What to produce:
Pick out and copy every line below that has the word "Dayanan".
[Given records — start]
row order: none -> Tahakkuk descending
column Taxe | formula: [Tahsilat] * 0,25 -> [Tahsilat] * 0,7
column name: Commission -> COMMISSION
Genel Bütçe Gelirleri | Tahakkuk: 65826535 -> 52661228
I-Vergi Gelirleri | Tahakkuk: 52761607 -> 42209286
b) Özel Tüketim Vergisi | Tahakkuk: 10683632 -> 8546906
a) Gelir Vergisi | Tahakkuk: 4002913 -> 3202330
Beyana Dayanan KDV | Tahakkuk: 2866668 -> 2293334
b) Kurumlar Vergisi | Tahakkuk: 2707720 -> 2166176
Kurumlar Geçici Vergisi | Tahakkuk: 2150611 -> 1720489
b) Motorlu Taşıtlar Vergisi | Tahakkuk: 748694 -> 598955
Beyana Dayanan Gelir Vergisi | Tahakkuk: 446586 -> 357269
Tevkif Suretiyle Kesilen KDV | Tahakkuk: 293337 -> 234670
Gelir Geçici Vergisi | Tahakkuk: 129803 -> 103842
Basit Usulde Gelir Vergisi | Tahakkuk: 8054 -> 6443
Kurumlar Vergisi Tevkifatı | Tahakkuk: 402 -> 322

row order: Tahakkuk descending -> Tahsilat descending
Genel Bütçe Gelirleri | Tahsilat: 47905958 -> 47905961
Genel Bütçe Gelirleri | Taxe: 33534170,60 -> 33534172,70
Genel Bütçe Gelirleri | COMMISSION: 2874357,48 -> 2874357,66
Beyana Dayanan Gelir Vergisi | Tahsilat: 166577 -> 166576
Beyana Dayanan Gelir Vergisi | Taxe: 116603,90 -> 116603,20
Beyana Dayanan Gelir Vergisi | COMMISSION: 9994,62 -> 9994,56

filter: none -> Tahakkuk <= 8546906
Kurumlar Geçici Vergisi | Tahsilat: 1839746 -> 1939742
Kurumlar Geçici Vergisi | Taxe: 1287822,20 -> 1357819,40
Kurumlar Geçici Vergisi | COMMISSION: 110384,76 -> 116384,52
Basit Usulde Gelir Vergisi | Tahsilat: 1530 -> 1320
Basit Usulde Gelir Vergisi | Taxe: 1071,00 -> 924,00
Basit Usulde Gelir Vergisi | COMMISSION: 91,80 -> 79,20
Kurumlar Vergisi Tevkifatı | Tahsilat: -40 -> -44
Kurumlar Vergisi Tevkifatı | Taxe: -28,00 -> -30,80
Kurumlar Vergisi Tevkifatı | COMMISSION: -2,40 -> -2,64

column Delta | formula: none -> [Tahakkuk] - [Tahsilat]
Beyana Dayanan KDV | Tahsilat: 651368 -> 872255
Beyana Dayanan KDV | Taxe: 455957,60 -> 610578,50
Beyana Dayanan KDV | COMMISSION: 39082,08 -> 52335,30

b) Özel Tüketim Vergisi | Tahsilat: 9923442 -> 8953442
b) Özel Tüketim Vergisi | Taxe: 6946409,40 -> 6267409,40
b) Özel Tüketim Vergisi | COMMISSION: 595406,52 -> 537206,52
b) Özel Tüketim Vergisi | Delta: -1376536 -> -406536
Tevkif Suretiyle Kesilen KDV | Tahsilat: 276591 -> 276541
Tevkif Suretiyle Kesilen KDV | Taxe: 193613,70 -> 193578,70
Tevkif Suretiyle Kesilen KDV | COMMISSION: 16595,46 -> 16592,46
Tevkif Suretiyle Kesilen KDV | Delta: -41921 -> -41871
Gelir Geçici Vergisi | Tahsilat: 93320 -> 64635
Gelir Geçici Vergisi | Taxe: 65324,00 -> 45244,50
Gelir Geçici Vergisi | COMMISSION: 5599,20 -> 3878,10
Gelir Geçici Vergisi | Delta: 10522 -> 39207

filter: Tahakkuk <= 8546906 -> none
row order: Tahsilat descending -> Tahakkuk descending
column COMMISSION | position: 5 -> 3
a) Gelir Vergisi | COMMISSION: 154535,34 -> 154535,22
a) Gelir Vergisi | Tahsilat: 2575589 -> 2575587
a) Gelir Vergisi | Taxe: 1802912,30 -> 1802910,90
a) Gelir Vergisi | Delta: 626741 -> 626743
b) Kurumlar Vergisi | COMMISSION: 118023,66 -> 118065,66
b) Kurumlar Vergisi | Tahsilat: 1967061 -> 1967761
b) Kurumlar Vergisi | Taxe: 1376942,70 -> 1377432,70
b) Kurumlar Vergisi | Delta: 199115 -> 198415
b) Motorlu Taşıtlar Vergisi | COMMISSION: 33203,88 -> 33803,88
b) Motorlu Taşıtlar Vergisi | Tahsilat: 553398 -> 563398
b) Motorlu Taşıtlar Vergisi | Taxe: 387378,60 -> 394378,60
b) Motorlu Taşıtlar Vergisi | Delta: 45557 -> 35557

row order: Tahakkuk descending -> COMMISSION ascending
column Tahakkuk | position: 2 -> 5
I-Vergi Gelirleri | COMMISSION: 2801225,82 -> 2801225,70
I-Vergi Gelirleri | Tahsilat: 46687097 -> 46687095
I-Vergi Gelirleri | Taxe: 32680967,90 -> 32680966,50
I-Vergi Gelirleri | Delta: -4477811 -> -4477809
[Given records — finish]
Response:
Beyana Dayanan KDV | Tahakkuk: 2866668 -> 2293334
Beyana Dayanan Gelir Vergisi | Tahakkuk: 446586 -> 357269
Beyana Dayanan Gelir Vergisi | Tahsilat: 166577 -> 166576
Beyana Dayanan Gelir Vergisi | Taxe: 116603,90 -> 116603,20
Beyana Dayanan Gelir Vergisi | COMMISSION: 9994,62 -> 9994,56
Beyana Dayanan KDV | Tahsilat: 651368 -> 872255
Beyana Dayanan KDV | Taxe: 455957,60 -> 610578,50
Beyana Dayanan KDV | COMMISSION: 39082,08 -> 52335,30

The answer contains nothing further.